The line was chartered December 15, 1915 under Oklahoma law, and completed October 8, 1916. A snapshot of the company as of June 30, 1919 shows it with its headquarters in the city of Okmulgee, 1.710 miles of yard tracks and sidings, plus a single-track, standard-gauge mainline of 10.331 miles extending south from Okmulgee into the Deep Fork area. The line traversed gently rolling terrain, with only one metal bridge which featured a 166-foot through-truss span on two pile piers. From Deep Fork, the company had overhead trackage rights on 11.6 miles of the Missouri, Oklahoma and Gulf Railway Company—later reorganized as the Kansas, Oklahoma and Gulf Railway (KO&G)-- to Henryetta, Oklahoma, limited to passenger operations. The line, primarily a freight-hauler, had one steam locomotive and only owned three passenger cars. The company interchanged with the KO&G at Deep Fork, and with the St. Louis–San Francisco Railway (Frisco) at Okmulgee. The company was valued by the Interstate Commerce Commission as of 1919 at $321,000 for rate-making purposes.

The line ran south from Okmulgee along the Deep Fork River carrying coal out of the Dewar, Coalton and Schulter producing areas. The Thirty-sixth annual report of the Department of Mines and Minerals from 1943 shows combined production by coal companies in Coalton and Dewar of over 30,000 tons annually. Production peaked in the Henryetta mining area in 1948, with number of mines shutting down thereafter.

The ICC authorized abandonment of ON's entire line on May 18, 1964, and the railroad ceased operations on June 27, 1964. All assets were sold to the Frisco.

==Legacy==
One mile of the railroad's old right-of-way is now incorporated in the Railroad Trail and River Overlook at the Deep Fork National Wildlife Refuge.

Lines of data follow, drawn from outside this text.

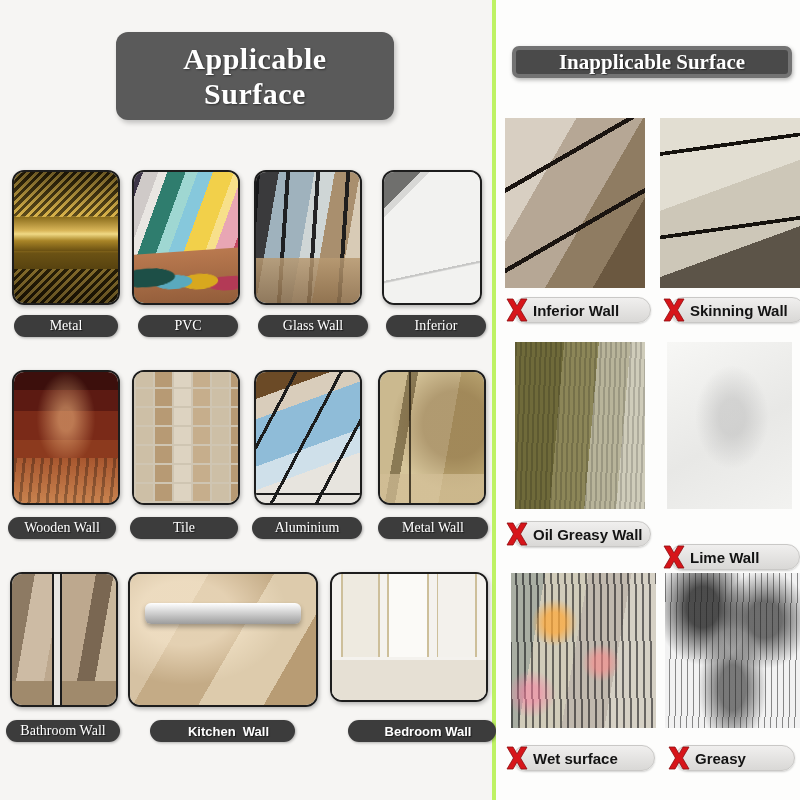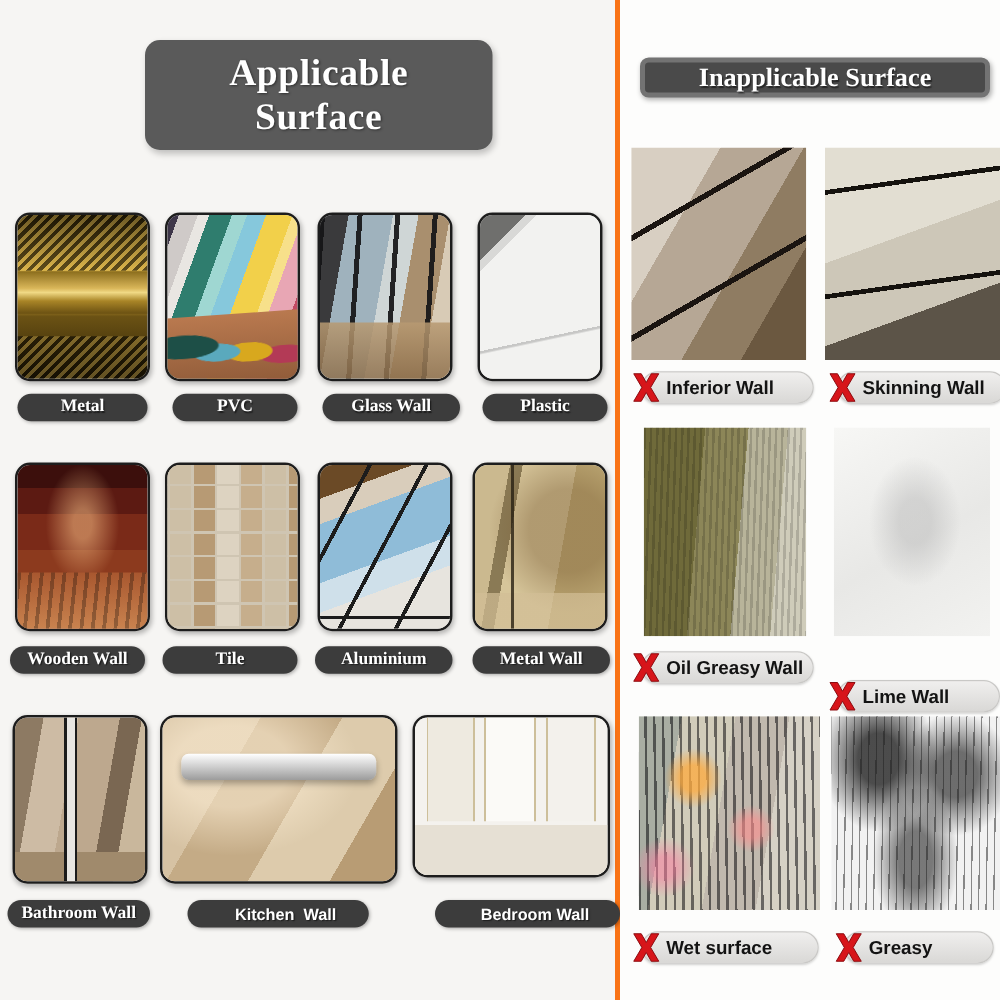"Applicable" #root { background: #f97316 -> #bef264 }
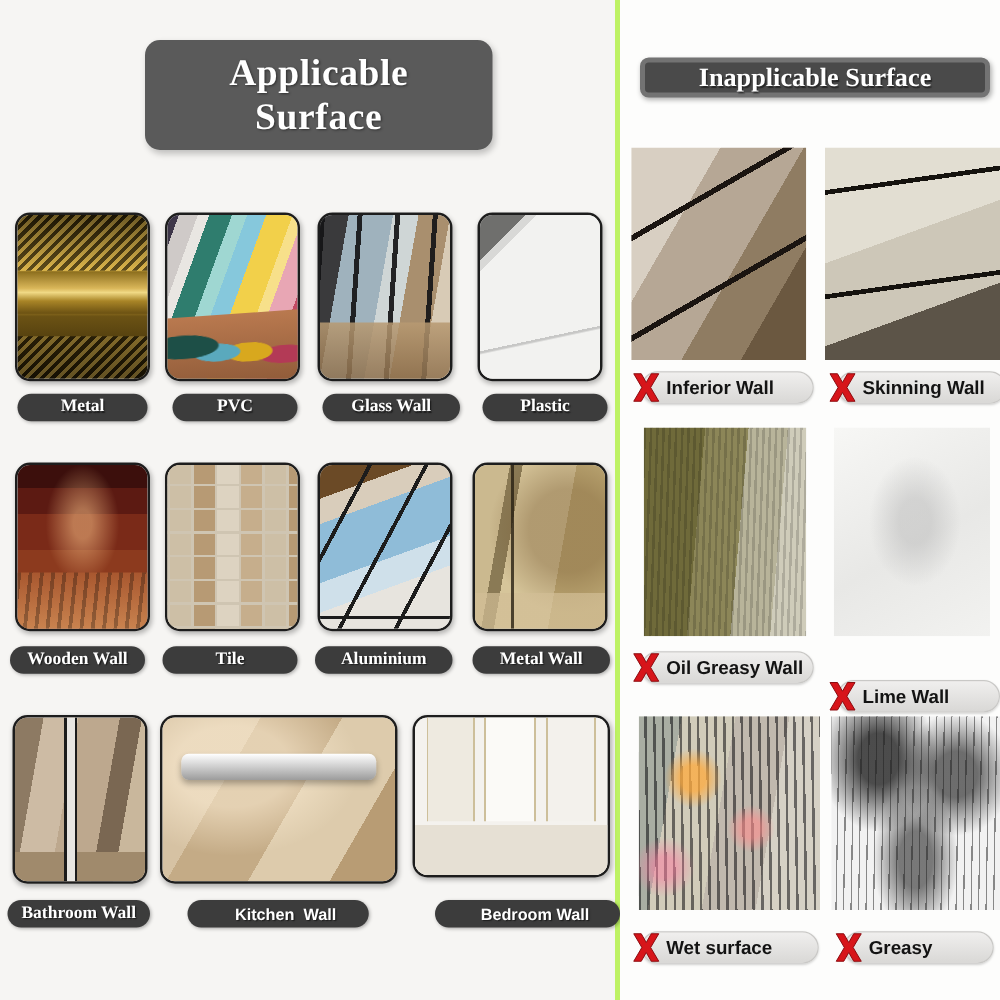"Metal" .label-dark span { font-weight: bold -> normal }
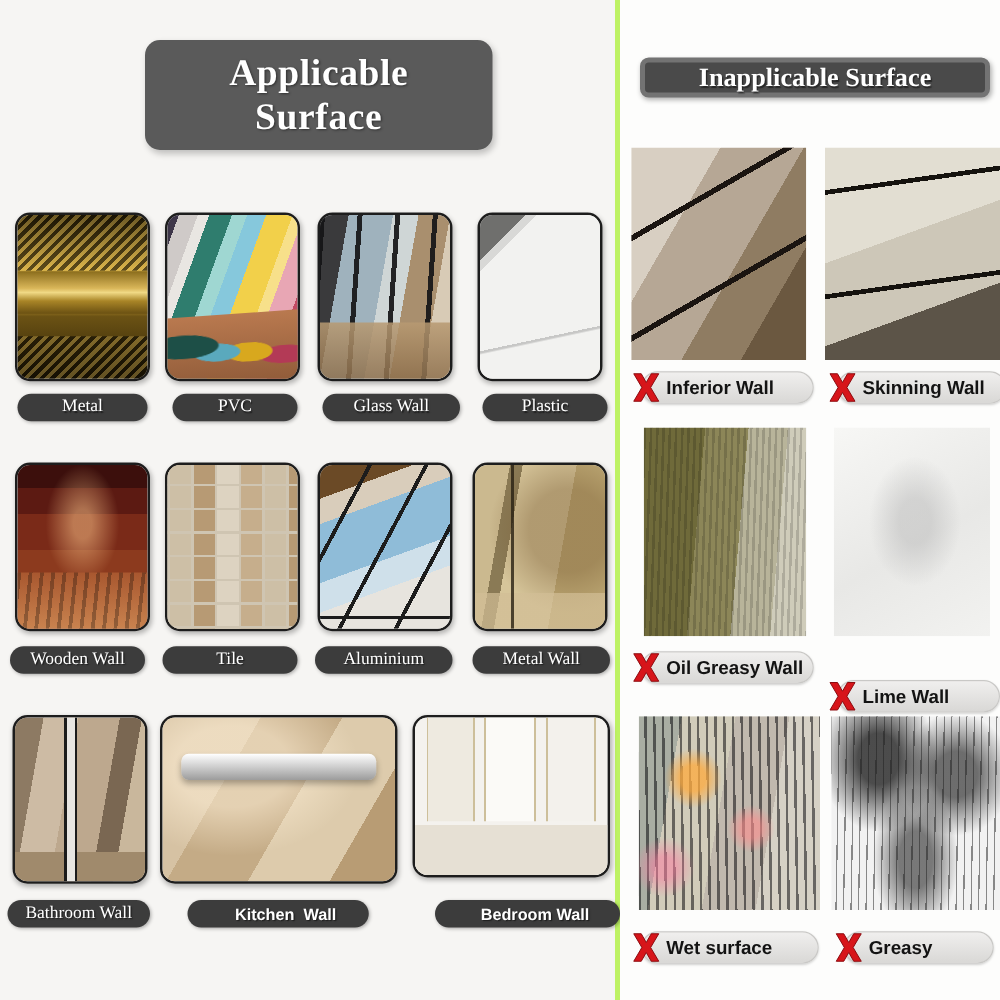"Plastic" span { text: Plastic -> Inferior }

One of the ON's former steam locomotives is on static display at the Belton, Grandview and Kansas City Railroad, a museum and heritage railroad in Belton, Missouri. Built by the American Locomotive Company (ALCO) Cooke facility in 1923, the engine is a 2-8-0 Consolidation. Due to be sold to Cuba after construction, it was stored for many years after the order was cancelled, and ended up being sold to the ON in 1933. Numbered as engine #5 and nicknamed “Tommy,” it was retired from service in 1958.